RECORDS TO USE:

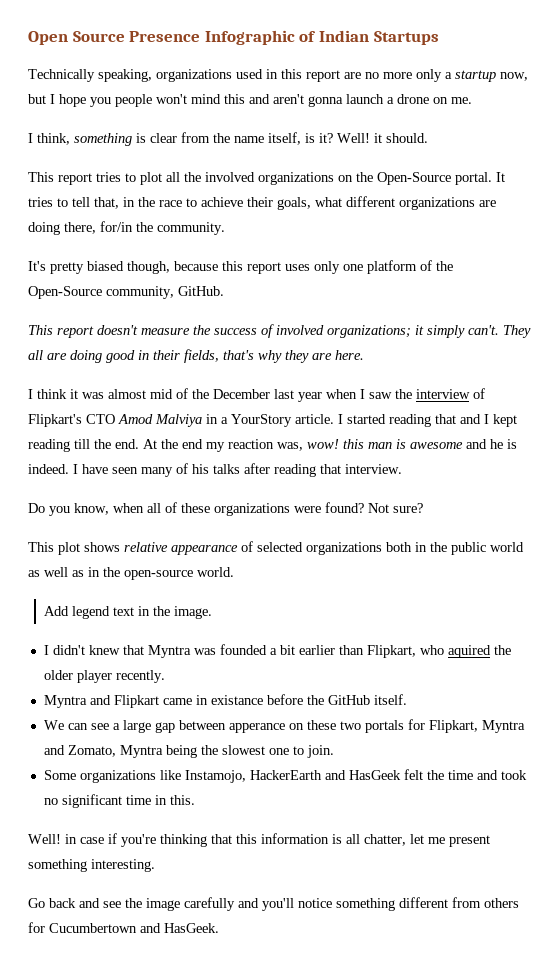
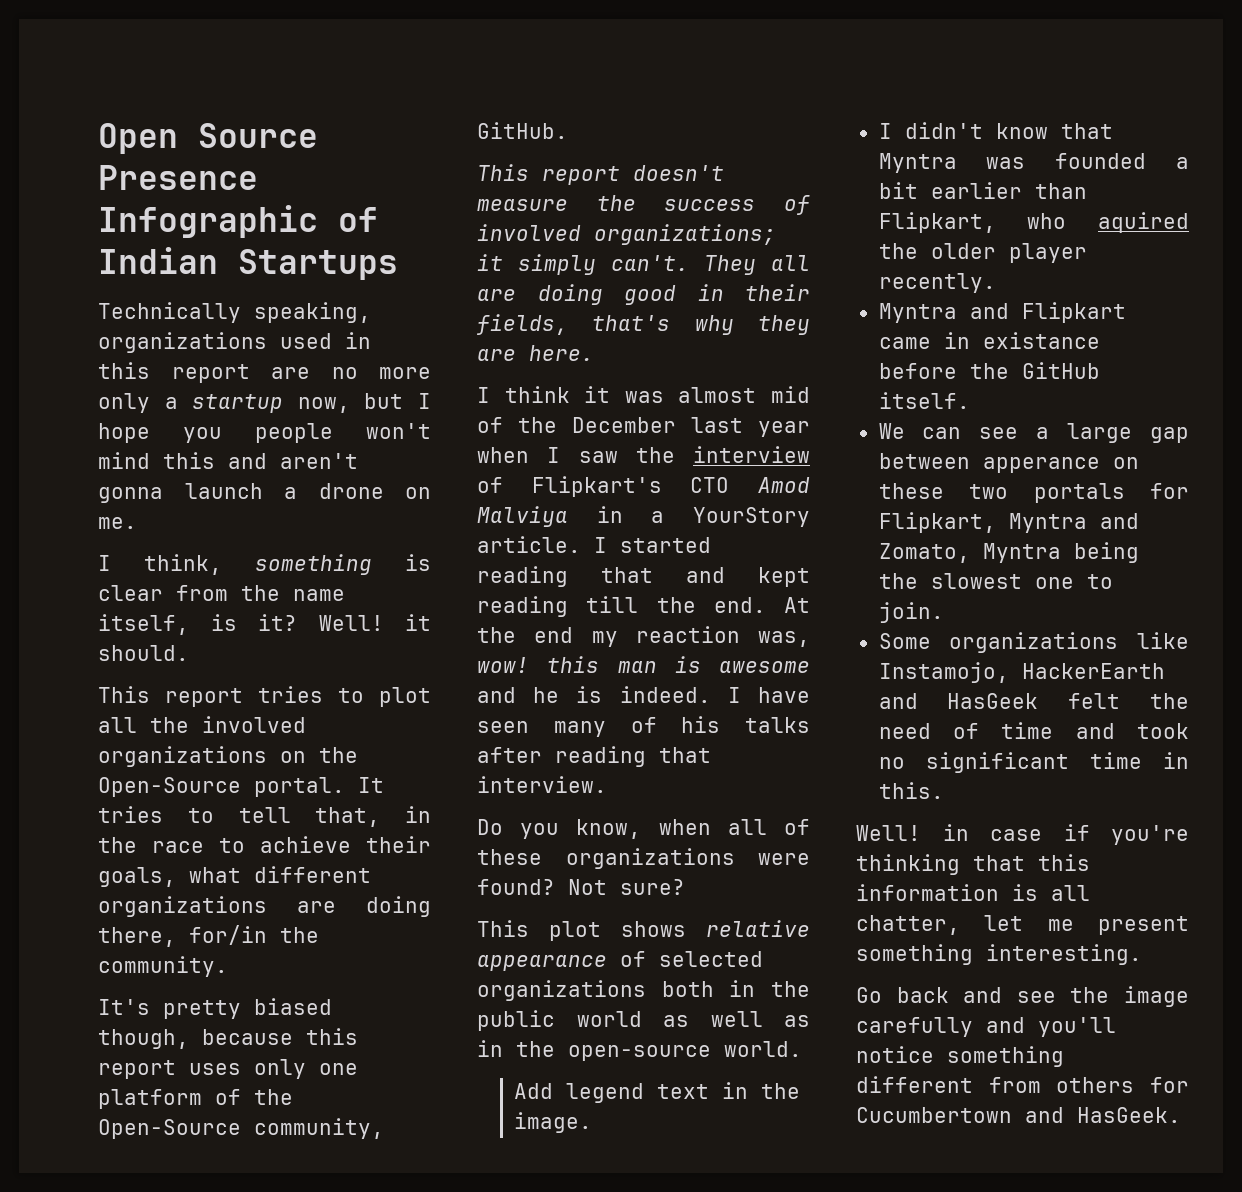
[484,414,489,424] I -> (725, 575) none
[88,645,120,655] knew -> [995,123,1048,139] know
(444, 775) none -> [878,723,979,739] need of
--
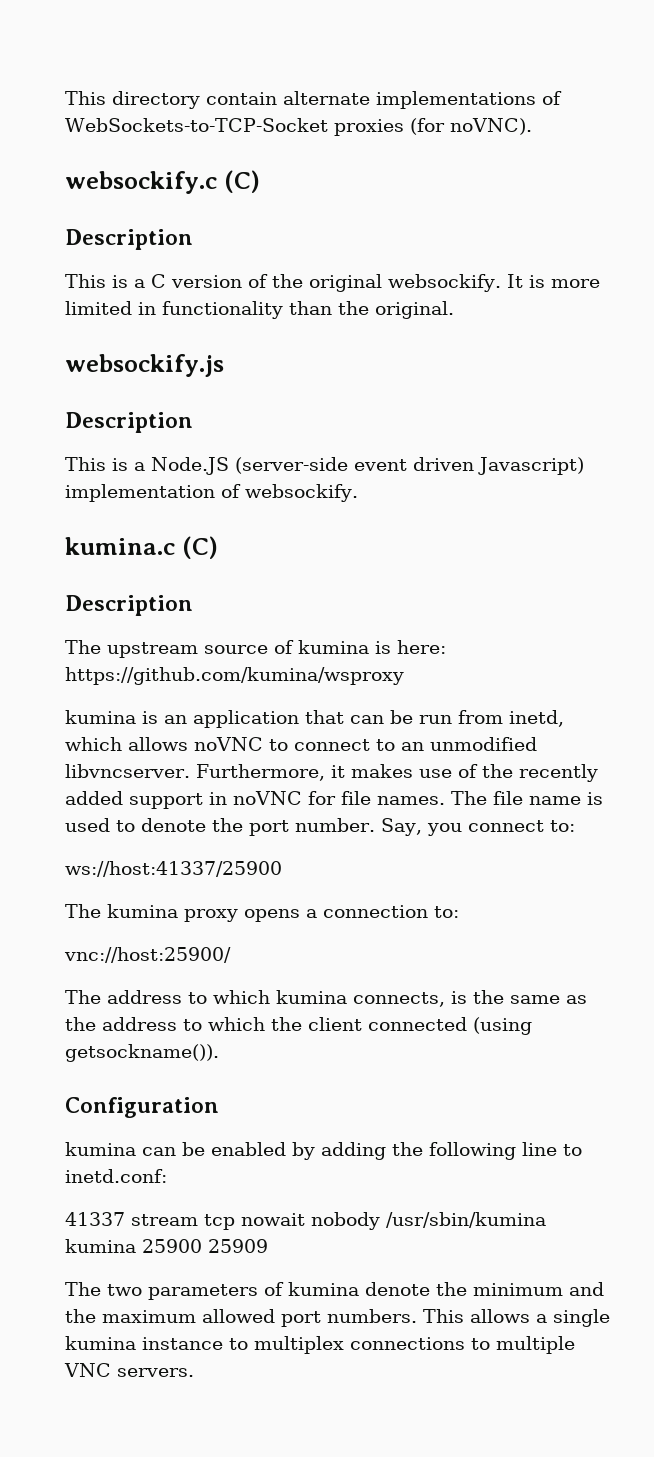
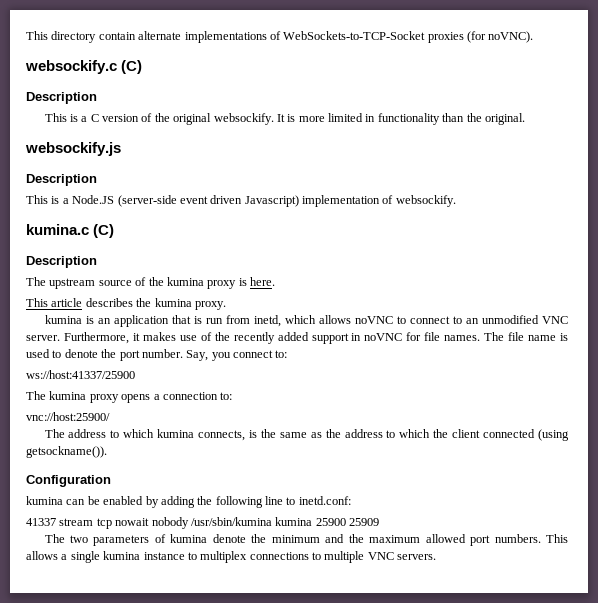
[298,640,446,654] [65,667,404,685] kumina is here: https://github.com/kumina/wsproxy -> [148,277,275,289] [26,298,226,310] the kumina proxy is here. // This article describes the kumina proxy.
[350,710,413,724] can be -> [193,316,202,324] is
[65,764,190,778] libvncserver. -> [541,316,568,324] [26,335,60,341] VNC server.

WORK REQUIRED:
Wherever the word "none" occurs in the data, copy that whole line.

RESPONSE:
[484,414,489,424] I -> (725, 575) none
(444, 775) none -> [878,723,979,739] need of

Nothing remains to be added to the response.